PROVIDED DATA:
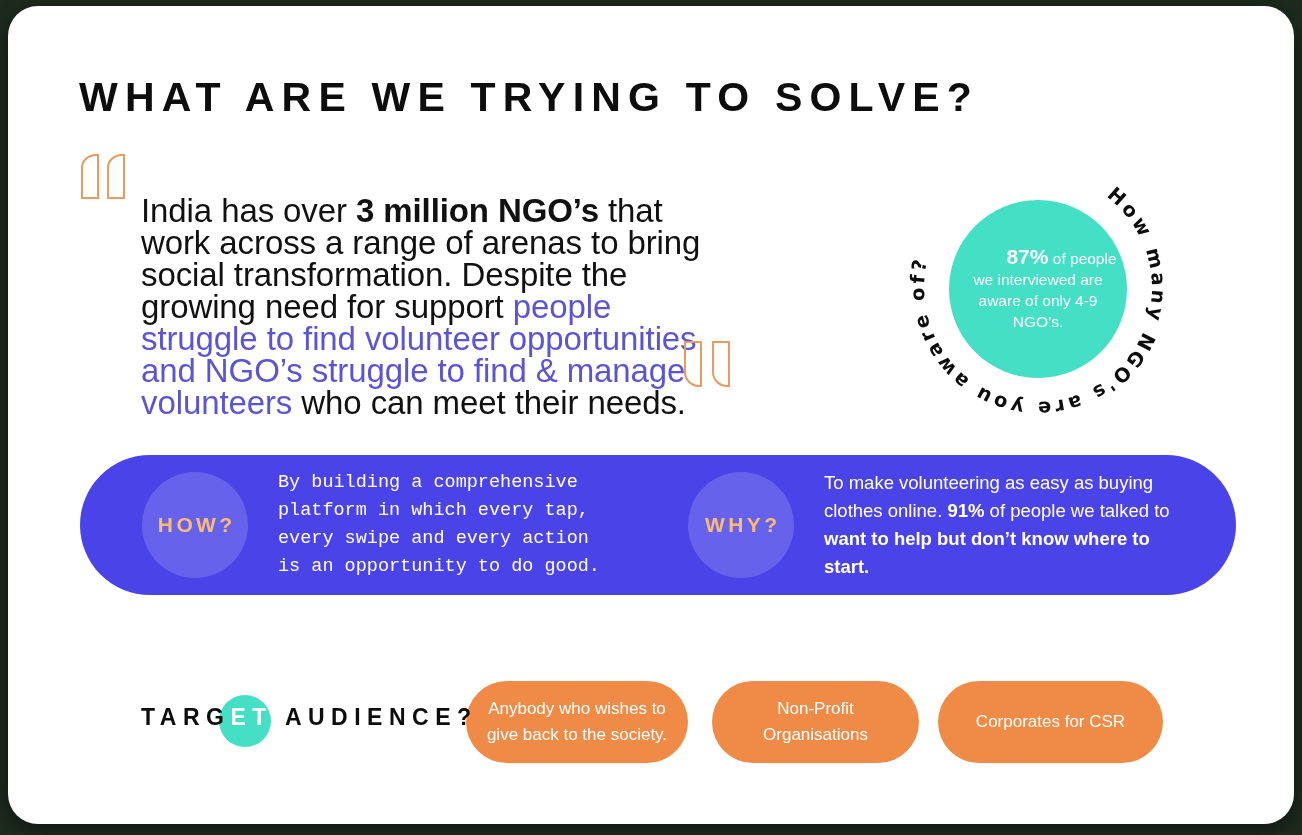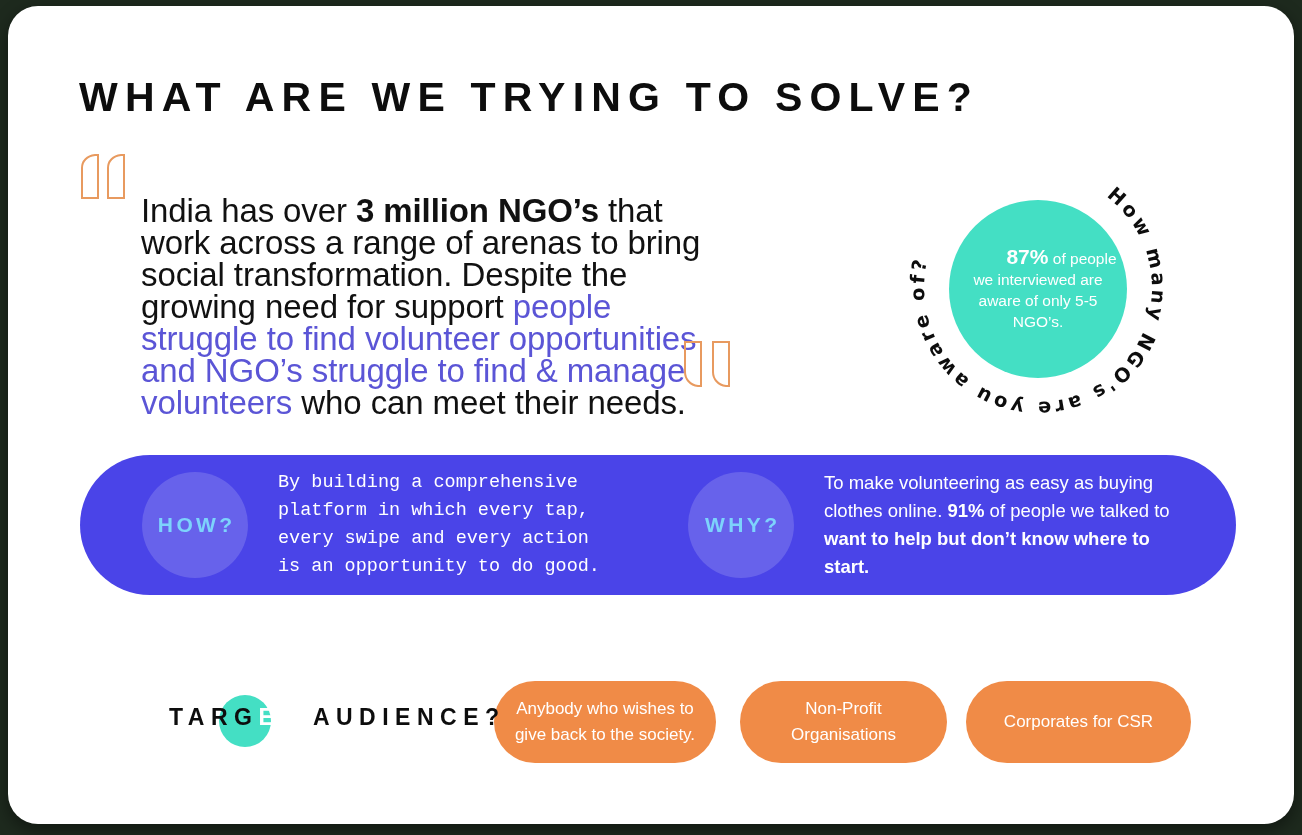--- a/index.html
+++ b/index.html
@@ -144,21 +144,21 @@
 
   .banner-bubble {
     flex: 0 0 auto;
     width: 106px;
     height: 106px;
     border-radius: 50%;
     background: rgba(255,255,255,0.16);
     display: flex;
     align-items: center;
     justify-content: center;
-    color: #7dd3fc;
+    color: #fdba74;
     font-size: 21px;
     font-weight: bold;
     letter-spacing: 3.4px;
     text-indent: 3.4px;
   }
   .banner-body {
     color: #ffffff;
     font-size: 18.5px;
     line-height: 28px;
     margin-left: 30px;
@@ -167,21 +167,20 @@
   #banner-col-why .banner-body { width: 360px; }
   .banner-body b { font-weight: bold; }
 
   
   #audience-row {
     position: absolute;
     left: 133px;
     top: 672px;
     width: 1022px;
     height: 88px;
-    margin-left: 28px;
   }
   #audience-heading {
     position: absolute;
     left: 0;
     top: 26px;
     height: 36px;
     font-size: 23px;
     font-weight: bold;
     letter-spacing: 6.5px;
     color: #0d0d0d;
@@ -243,21 +242,21 @@
     <svg id="ring-text-svg" viewBox="0 0 268 268">
       <defs>
         <path id="ringPath" d="M 134,134 m -114,0 a 114,114 0 1,1 228,0 a 114,114 0 1,1 -228,0" transform="rotate(123 134 134)"></path>
       </defs>
       <text>
         <textPath href="#ringPath" startOffset="1%" id="ring-text-path">How many NGO's are you aware of?</textPath>
       </text>
     </svg>
     <div id="stat-inner-text">
       <div>
-        <span class="pct">87%</span><span> of people we interviewed are aware of only 5-5 NGO’s.</span>
+        <span class="pct">87%</span><span> of people we interviewed are aware of only 4-9 NGO’s.</span>
       </div>
     </div>
   </div>
 
   <div id="info-banner">
 
     <div class="banner-col" id="banner-col-how">
       <div class="banner-bubble">HOW?</div>
       <div class="banner-body">By building a comprehensive platform in which every tap, every swipe and every action is an opportunity to do good.</div>
     </div>

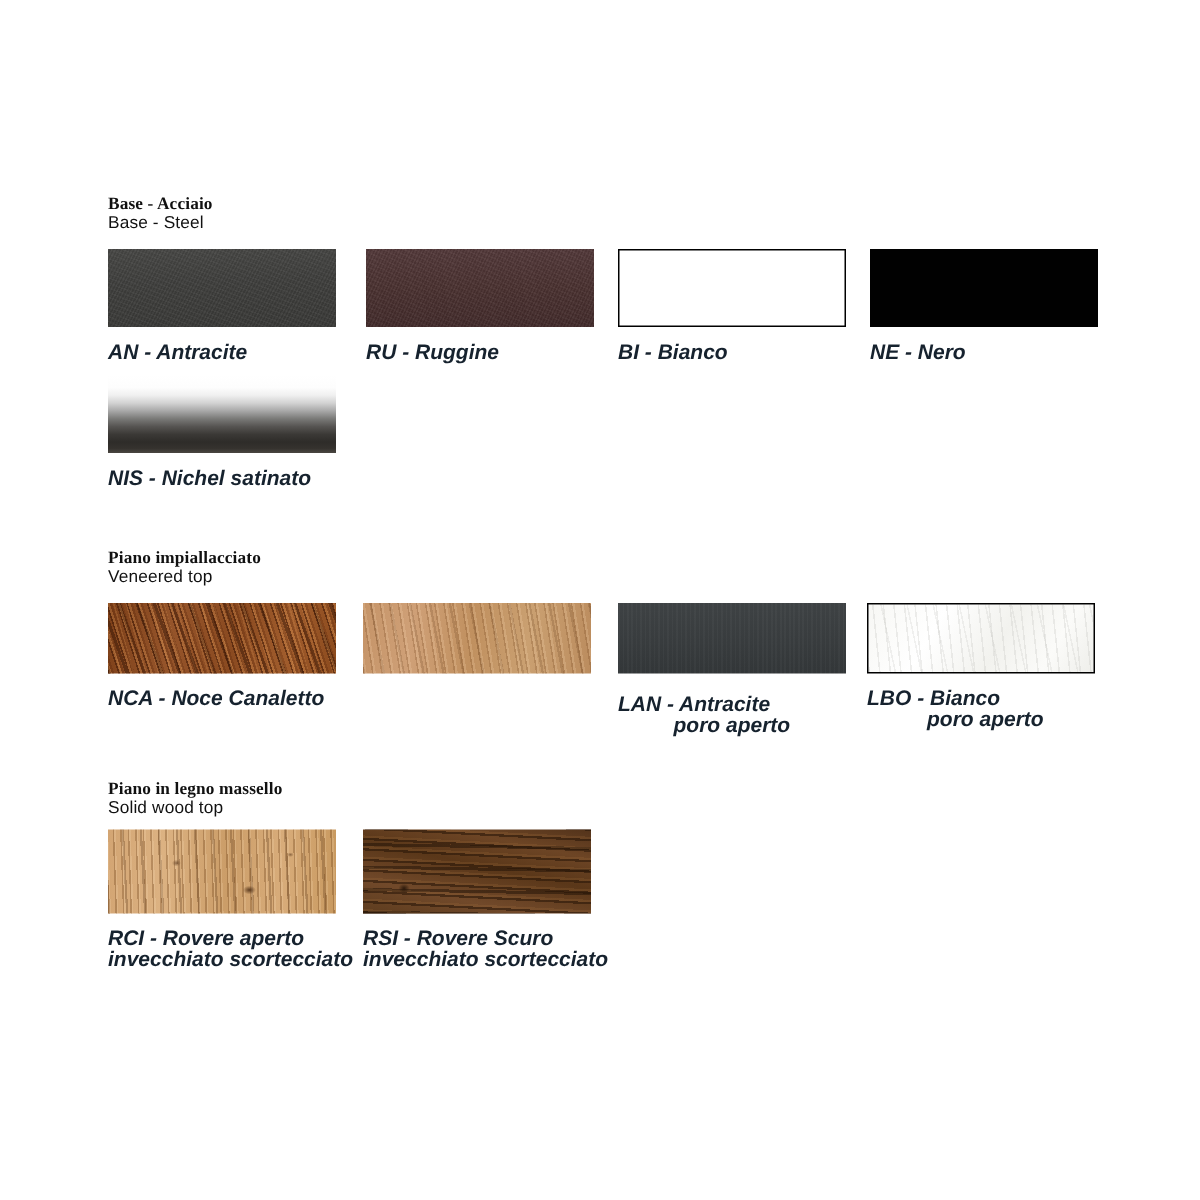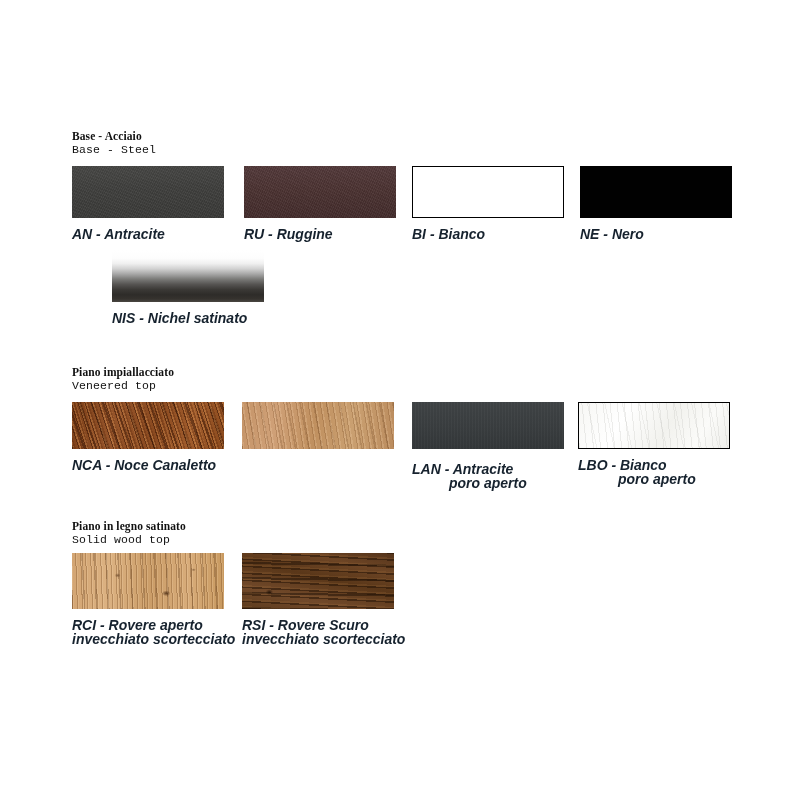--- a/index.html
+++ b/index.html
@@ -34,21 +34,21 @@
   .head-it {
     font-family: "Liberation Serif", serif;
     font-weight: bold;
     font-size: 11.5px;
     color: #111111;
     letter-spacing: 0.1px;
     line-height: 12.5px;
     white-space: nowrap;
   }
   .head-en {
-    font-family: Liberation Mono, monospace;
+    font-family: Liberation Sans, sans-serif;
     font-weight: normal;
     font-size: 11.5px;
     color: #111111;
     letter-spacing: 0.1px;
     line-height: 13px;
     white-space: nowrap;
   }
 
   
   .swatch-cell {
@@ -228,21 +228,21 @@
     <div class="swatch-cell" style="left:412px; top:166px;">
       <div class="swatch h-base m-bianco bordered"></div>
       <div class="label">BI - Bianco</div>
     </div>
 
     <div class="swatch-cell" style="left:580px; top:166px;">
       <div class="swatch h-base m-nero"></div>
       <div class="label">NE - Nero</div>
     </div>
 
-    <div class="swatch-cell" style="left:72px; top:250px;margin-left:40px;">
+    <div class="swatch-cell" style="left:72px; top:250px;">
       <div class="swatch h-base m-nichel"></div>
       <div class="label">NIS - Nichel satinato</div>
     </div>
   </div>
 
   <div class="section">
 
     <div class="section-head" style="top:366px;">
       <div class="head-it">Piano impiallacciato</div>
       <div class="head-en">Veneered top</div>
@@ -270,21 +270,21 @@
       <div class="label indent2b" style="">
         <span>LBO  - Bianco</span>
         <span class="l2">poro aperto</span>
       </div>
     </div>
   </div>
 
   <div class="section">
 
     <div class="section-head" style="top:520px;">
-      <div class="head-it">Piano in legno satinato</div>
+      <div class="head-it">Piano in legno massello</div>
       <div class="head-en">Solid wood top</div>
     </div>
 
     <div class="swatch-cell" style="left:72px; top:553px;">
       <div class="swatch h-solid m-rci"></div>
       <div class="label">
         <span>RCI - Rovere aperto</span>
         <span class="l2">invecchiato scortecciato</span>
       </div>
     </div>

WORK INSTRUCTIONS: All lines from the one with "in legno satinato</div>" through the end of the records need to be copied exactly, and no other lines.

WORKED SOLUTION:
-      <div class="head-it">Piano in legno satinato</div>
+      <div class="head-it">Piano in legno massello</div>
       <div class="head-en">Solid wood top</div>
     </div>
 
     <div class="swatch-cell" style="left:72px; top:553px;">
       <div class="swatch h-solid m-rci"></div>
       <div class="label">
         <span>RCI - Rovere aperto</span>
         <span class="l2">invecchiato scortecciato</span>
       </div>
     </div>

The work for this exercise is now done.